-- Exercise goal --
Nothing but a number should be given: how many lines in the entries below include the string "Complete".

-- Task data --
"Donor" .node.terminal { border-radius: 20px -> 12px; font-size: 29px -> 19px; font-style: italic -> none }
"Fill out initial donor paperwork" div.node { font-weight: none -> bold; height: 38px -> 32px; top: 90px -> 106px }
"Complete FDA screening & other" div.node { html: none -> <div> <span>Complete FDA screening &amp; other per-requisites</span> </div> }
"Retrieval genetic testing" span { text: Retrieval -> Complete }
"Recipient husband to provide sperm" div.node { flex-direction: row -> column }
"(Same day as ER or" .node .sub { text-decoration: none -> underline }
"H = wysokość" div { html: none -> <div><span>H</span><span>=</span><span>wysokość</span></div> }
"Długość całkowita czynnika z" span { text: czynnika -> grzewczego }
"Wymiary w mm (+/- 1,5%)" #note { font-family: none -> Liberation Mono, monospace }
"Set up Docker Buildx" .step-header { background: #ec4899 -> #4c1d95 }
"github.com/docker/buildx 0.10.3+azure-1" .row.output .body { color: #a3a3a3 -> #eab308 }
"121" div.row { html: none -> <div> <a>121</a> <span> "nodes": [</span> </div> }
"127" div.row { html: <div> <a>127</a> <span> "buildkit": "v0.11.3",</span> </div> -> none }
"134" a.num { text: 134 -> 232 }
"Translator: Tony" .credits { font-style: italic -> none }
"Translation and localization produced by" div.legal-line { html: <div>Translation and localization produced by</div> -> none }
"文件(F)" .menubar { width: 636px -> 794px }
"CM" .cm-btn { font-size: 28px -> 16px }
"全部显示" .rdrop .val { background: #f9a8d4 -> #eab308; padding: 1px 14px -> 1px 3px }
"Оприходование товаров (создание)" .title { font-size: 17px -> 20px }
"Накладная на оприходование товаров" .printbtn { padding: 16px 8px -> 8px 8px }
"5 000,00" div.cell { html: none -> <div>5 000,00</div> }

-- Written answer --
2